Dramatic and Musical Performers' Protection Act 1958
- Parliament of the United Kingdom
- Long title: An Act to consolidate the Dramatic and Musical Performers' Protection Act, 1925, and the provisions of the Copyright Act, 1956, amending it.
- Citation: 6 & 7 Eliz. 2. c. 44
- Territorial extent: United Kingdom

Dates
- Royal assent: 23 July 1958
- Commencement: 23 August 1958
- Repealed: 1 August 1989

Other legislation
- Amends: See § Repealed enactments
- Repeals/revokes: See § Repealed enactments
- Amended by: Statute Law (Repeals) Act 1974;
- Repealed by: Copyright, Designs and Patents Act 1988

Status: Repealed

Text of statute as originally enacted

= Dramatic and Musical Performers' Protection Act 1958 =

Act of the Parliament of the United Kingdom

The Dramatic and Musical Performers' Protection Act 1958 (6 & 7 Eliz. 2. c. 44) was an act of the Parliament of the United Kingdom that consolidated enactments relating to the protection of dramatic and musical performers in the United Kingdom.

== Provisions ==
=== Repealed enactments ===
Section 9(3) of the act repealed 2 enactments, listed in that section.

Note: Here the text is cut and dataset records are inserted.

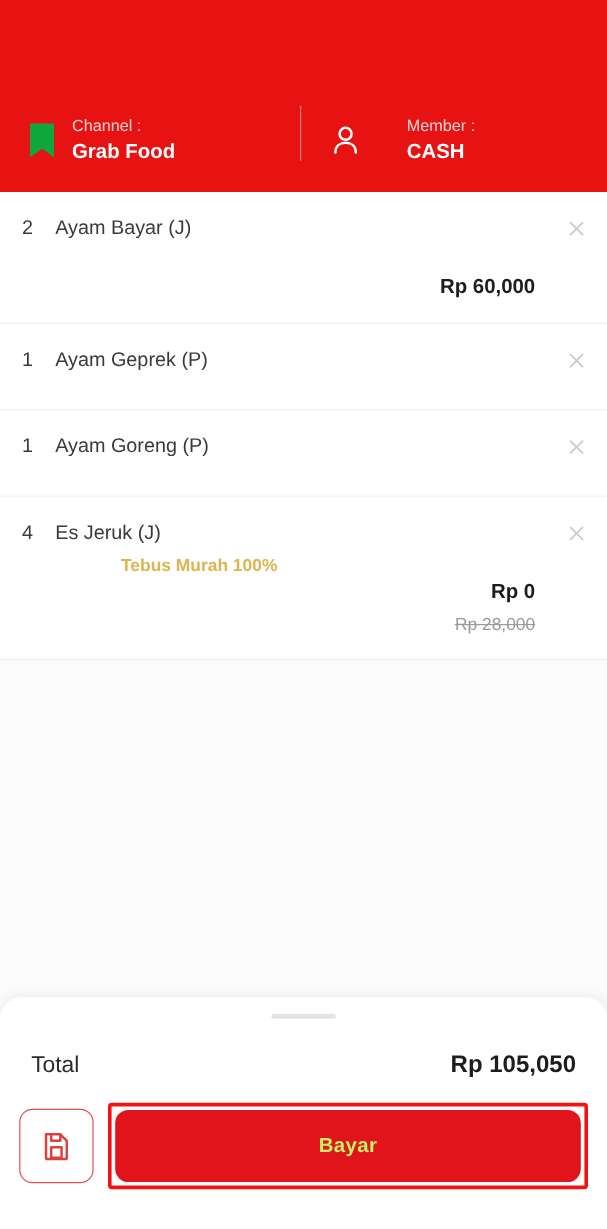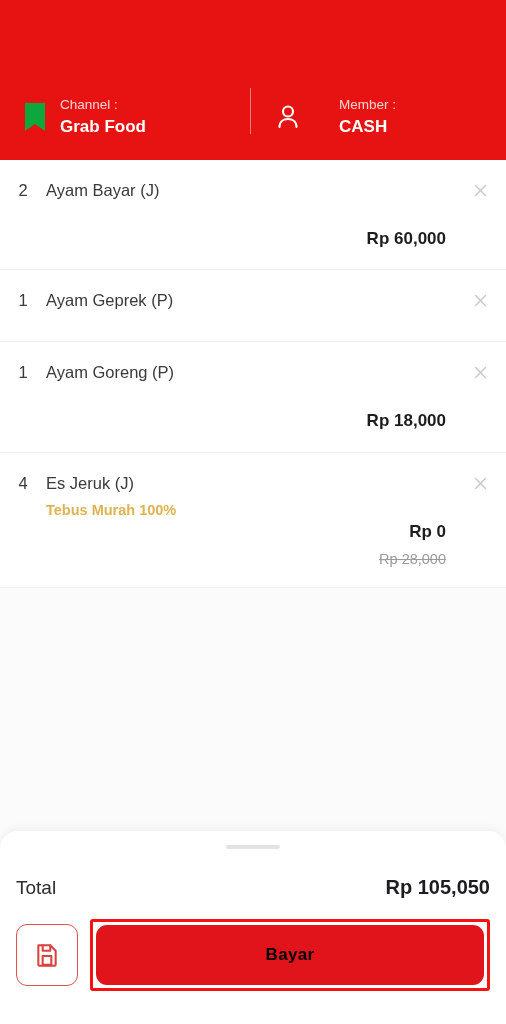"Rp 18,000" div.price-col { html: <div> <div>Rp 18,000</div> </div> -> none }
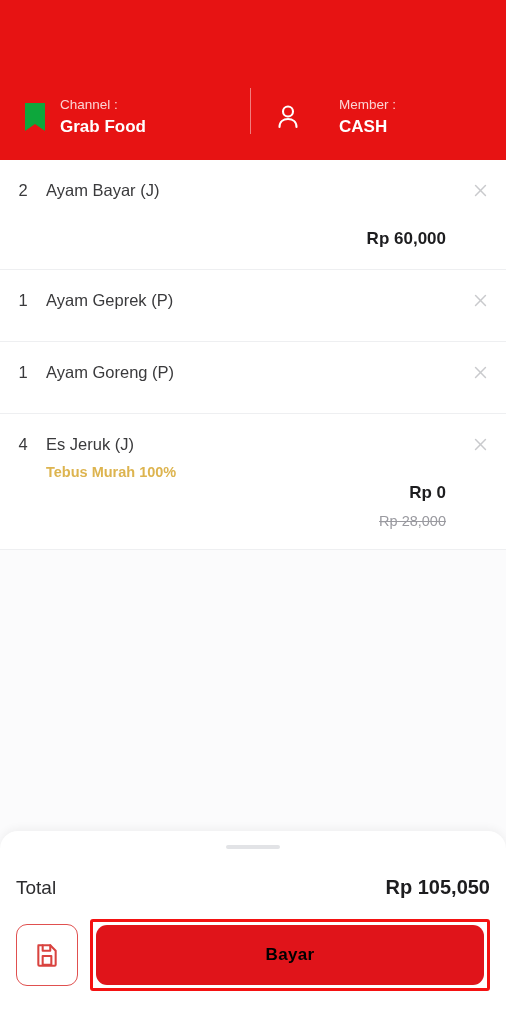"Tebus Murah 100%" .item-promo { text-align: none -> center }
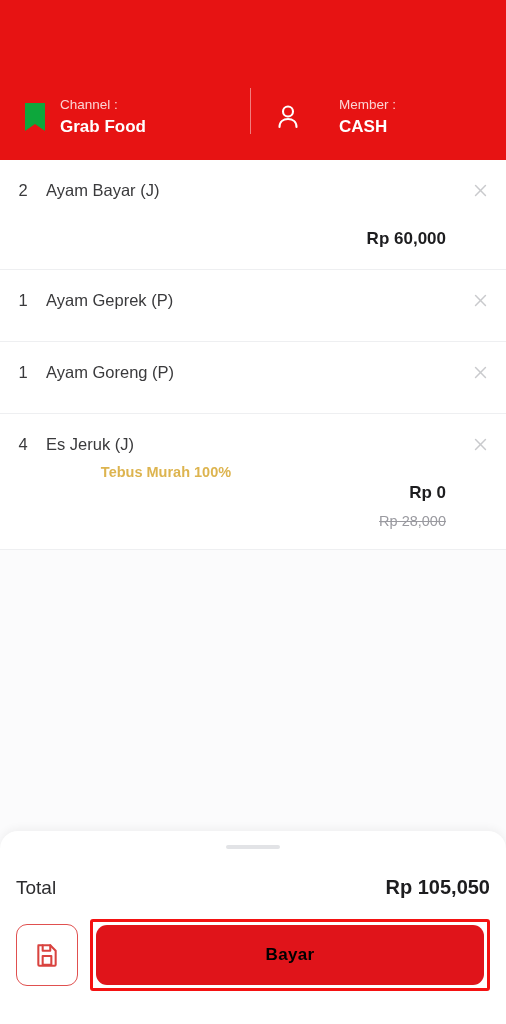"Total" .total-row { padding: 0 16px -> 0 26px }
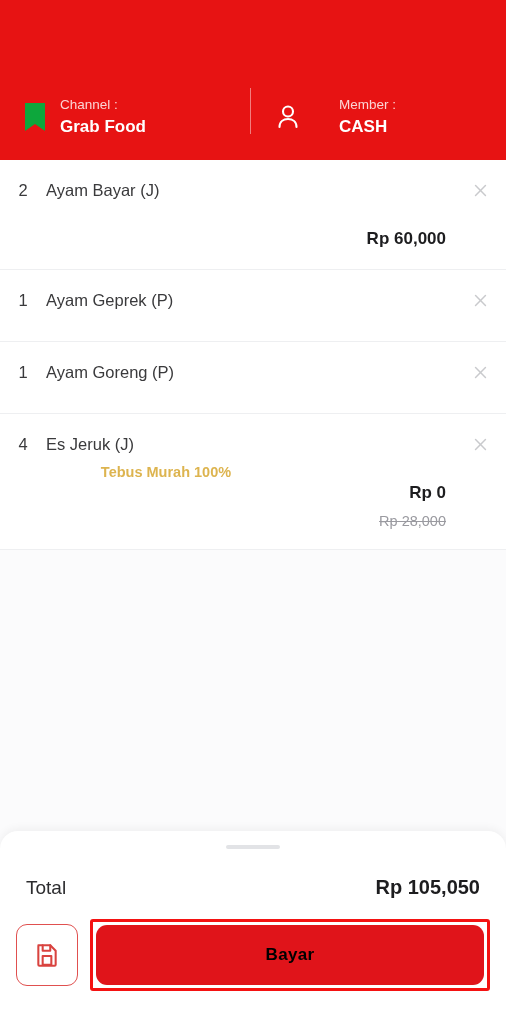"Bayar" .pay-btn { color: #000000 -> #bef264 }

| Citation | Short title | Extent of repeal |
|---|---|---|
| 15 & 16 Geo. 5. c. 46 | Dramatic and Musical Performers' Protection Act 1925 | The whole act. |
| 4 & 5 Eliz. 2. c. 74 | Copyright Act 1956 | Section 45 and the Sixth Schedule. |

== Subsequent developments ==
Section 9(3) of the act was repealed by section 1 of, and part XI of the schedule to, the Statute Law (Repeals) Act 1974, which came into force on 27 June 1974.